The rings were handed out during a ceremony Tuesday morning at Webb Center.

"The ethical practice of engineering occasionally requires great courage, and it always requires integrity," said Shannon Turner, chair of the local chapter of the Order of the Engineer, ASCE Eastern Virginia Link No. 199, who spoke during the program.

"Indeed, professionalism in its purest form requires integrity."

The Order of the Engineer is a tradition that has migrated south from Canada. A century ago, a bridge collapse into the St. Lawrence River so galvanized the profession that Canadian engineers felt the need to create a pledge that every engineer would recite, a promise to uphold the standards and ethics of the profession. "The Ritual of the Calling of an Engineer" was written by Rudyard Kipling.

The first rings were made from the wrought-iron remains of the collapsed bridge.

A similar tradition has spread throughout the United States in the past 50 years. Tuesday's ceremony marked the third time local engineers have been inducted into the Order of the Engineer. The ASCE Eastern Virginia Link No. 199 held its first ceremony at ODU in 2003.

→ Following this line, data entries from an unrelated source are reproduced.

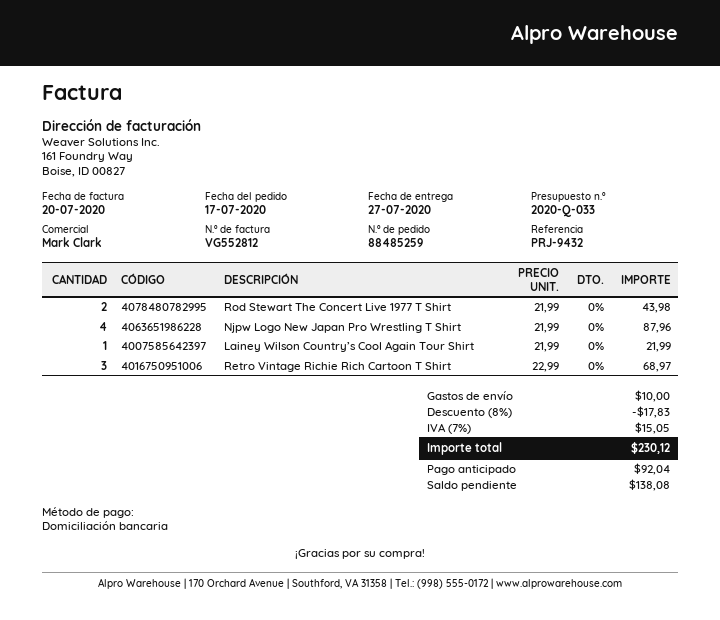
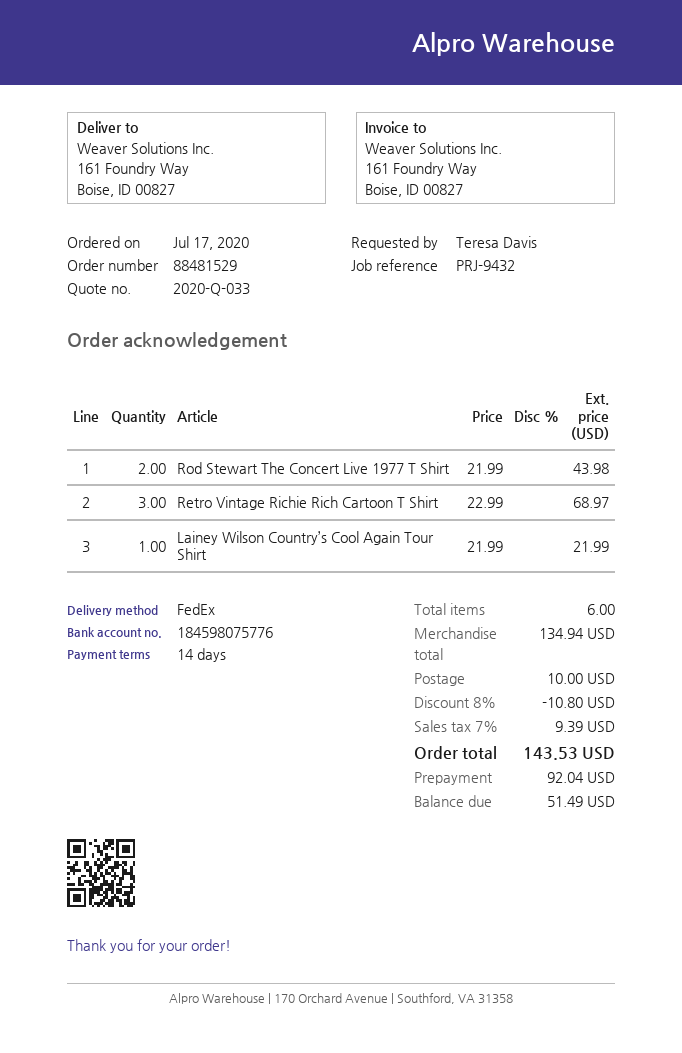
order number: 88485259 -> 88481529
Njpw Logo New Japan Pro Wrestling T Shirt: 4 x 21.99 = 87.96 -> none
discount: 8% = 17.83 -> 8% = 10.80
tax: 7% = 15.05 -> 7% = 9.39
total: 230.12 -> 143.53
balance: 138.08 -> 51.49

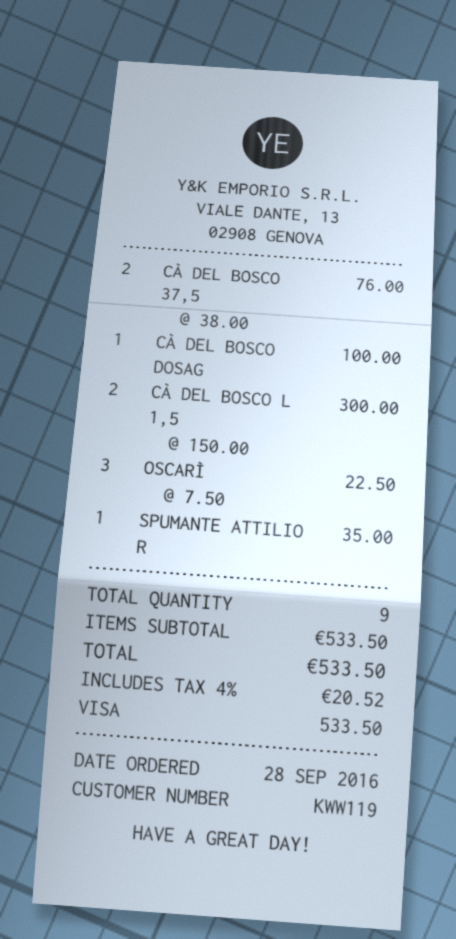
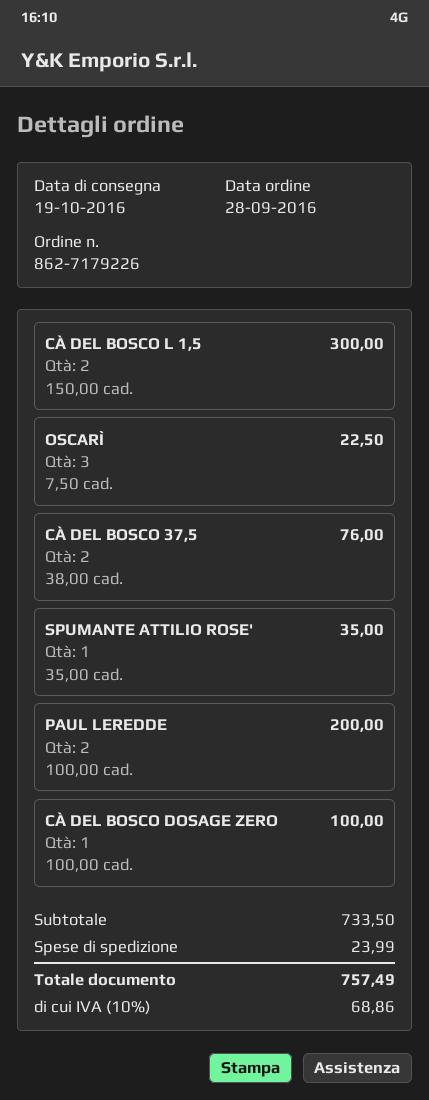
PAUL LEREDDE: none -> 2 x 100.00 = 200.00
subtotal: 533.50 -> 733.50
shipping: none -> 23.99
tax: 4% = 20.52 -> 10% = 68.86
total: 533.50 -> 757.49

Oktay Baysal, dean of the Frank Batten College of Engineering and Technology, gave the address welcoming the new members. Baysal said it was a special honor to personally welcome so many ODU graduates back to campus for the ceremony.

Baysal said many of the issues the country faces now, from the need for infrastructure investment to the development of green energy technology, will require a lot of input from engineers.

"As the world struggles with big issues … engineers will be a huge part of the solution," he said.

Baysal said engineers need to keep four goals in mind as they continue their work - striving to achieve professionally, actively participating in their community and profession, contributing to the betterment of society by doing good work, and taking an active role in inspiring a new generation to choose engineering as a career.

The following ODU graduates were inducted into the Order of the Engineer: Chadwick Edralin, Rick Godwin, Tatiana Goleva, Jessica Hou, Adam James, Scott Kenney, Margaret Kubilins, Kristen Lentz, R.D. Sandidge, John Thomas and Ken Turner.

The other recipients of a stainless steel ring were Daniel Graber, Eric Hess, Mike Hess, Wayne Phelps, David Speer, Jerry Spiker, Erin Trimyer, Dixon Tucker, Sarah Walters and Daniel Warren.